During the earlier Medieval period, Old Franconian began to develop into Old Dutch in the Low Countries. Eventually Old Dutch completely supplanted its predecessor and became the main language spoken in areas that would later become the southern Netherlands and northern Belgium. There are very few written examples of Old Dutch from this period as it mainly served as a spoken language. However, there are several existing documents written in Old Dutch such as the often repeated Hebban olla vogala poem which is currently owned by the University of Oxford.

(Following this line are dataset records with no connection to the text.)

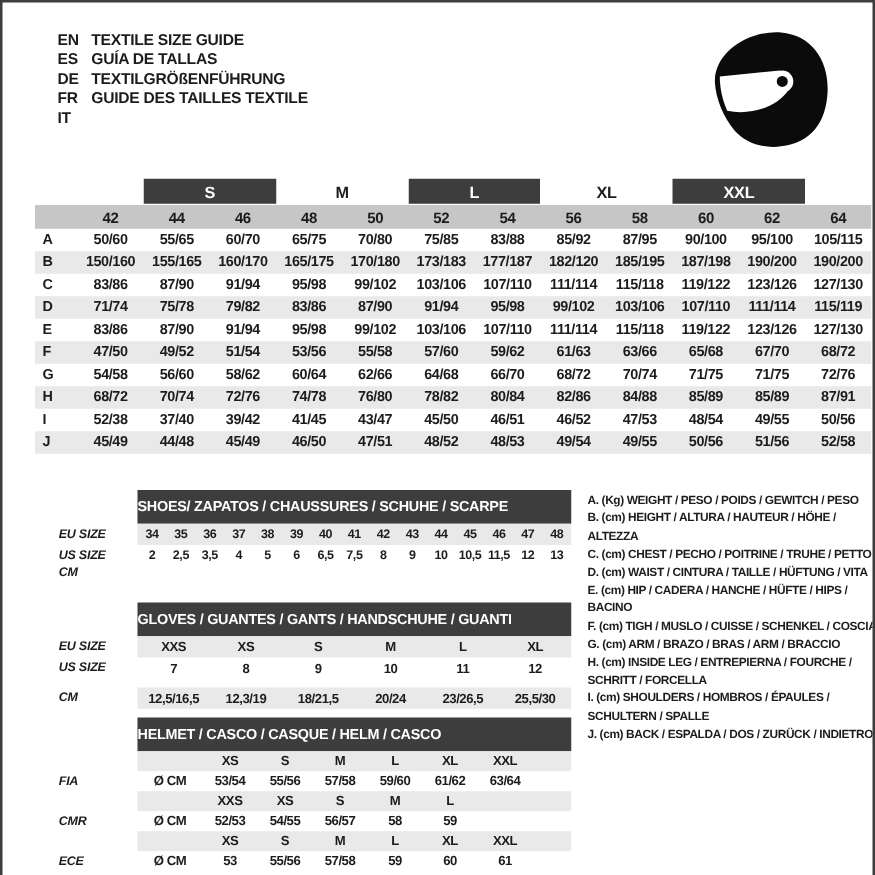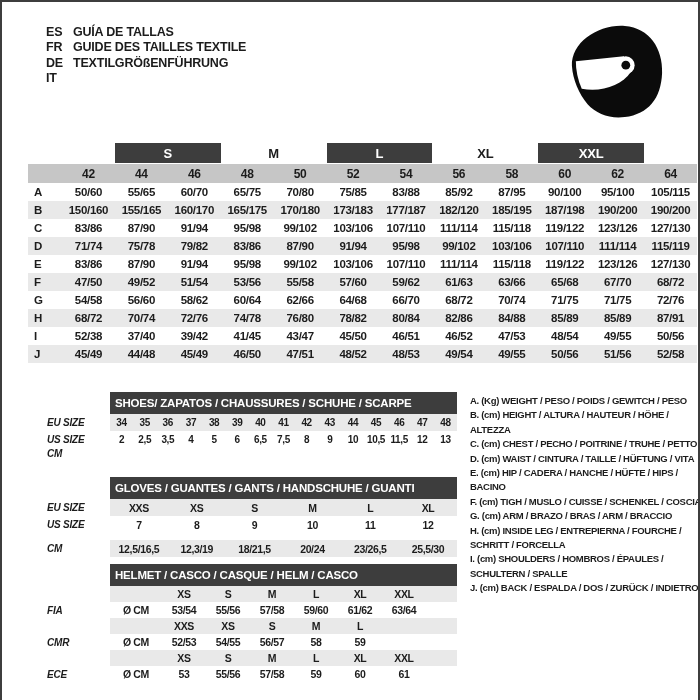"EN" div.lang-row { html: none -> <div> <span>EN</span> <span>TEXTILE SIZE GUIDE</span> </div> }
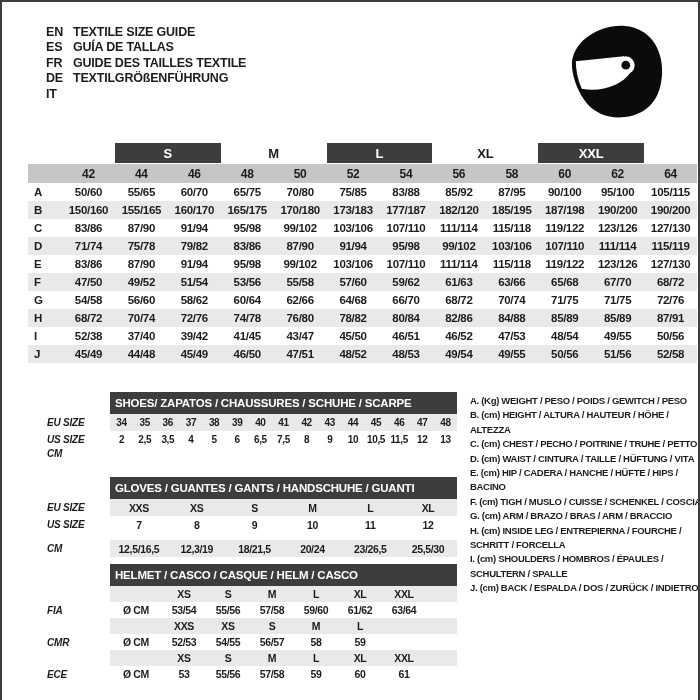"FR" div.lang-row { order: before "DE" -> after "DE" }
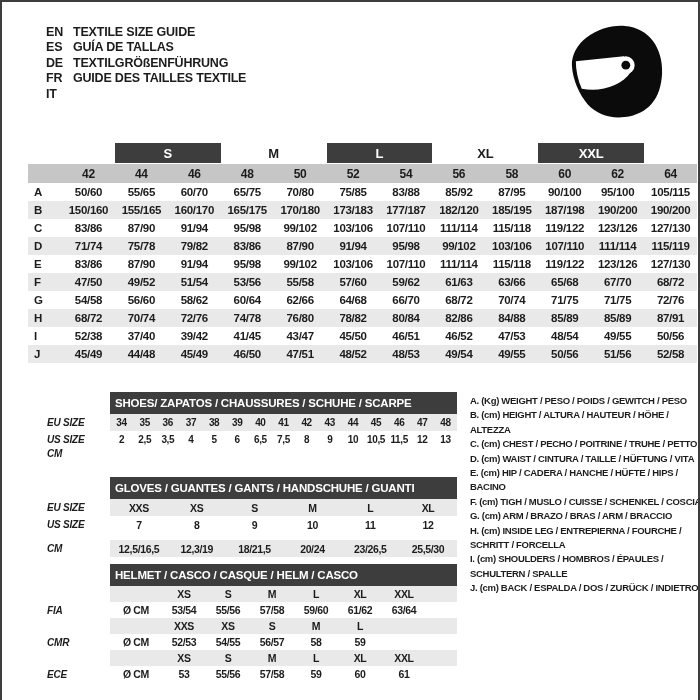"SHOES/ ZAPATOS / CHAUSSURES /" .sub-header-bar { height: 22px -> 27px; padding-left: 5px -> none }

Eventually Old Dutch evolved into Middle Dutch and split into several regional dialects which were partly sustained by provincial political divides. After the House of Burgundy gained control of the Low Countries in the 14th century, efforts were made to standardise the Dutch language. By the 16th century, Antwerp had become the most powerful city in the Low Countries and heavily influenced the region’s dialects until the Spanish sacked the city in 1584, leading to a mass exodus of people to Holland which was ruled by the newly formed Dutch Republic.
In 1637, the Protestant leaders of the Dutch Republic published a new Dutch edition of the Bible which effectively standardised the language. Although Dutch continued to develop separately in Flemish regions, the language has remained relatively unchanged since the 17th century. Nonetheless, there are still many regional dialects spoken throughout the Netherlands and Belgium. Furthermore, during the colonial period Dutch developed into several Creoles languages and also split into Afrikaans – which is currently spoken by approximately 18 million people mainly in South Africa and Nambia.
For Dutch speakers, their language is known as Nederlands which denotes its area of origin. The English word Dutch derives from an old Germanic word which means popular, and refers to the fact that the language’s precursors served as an vernacular for the general populace during the times when Latin was used as the official language of the ruling Catholic Church.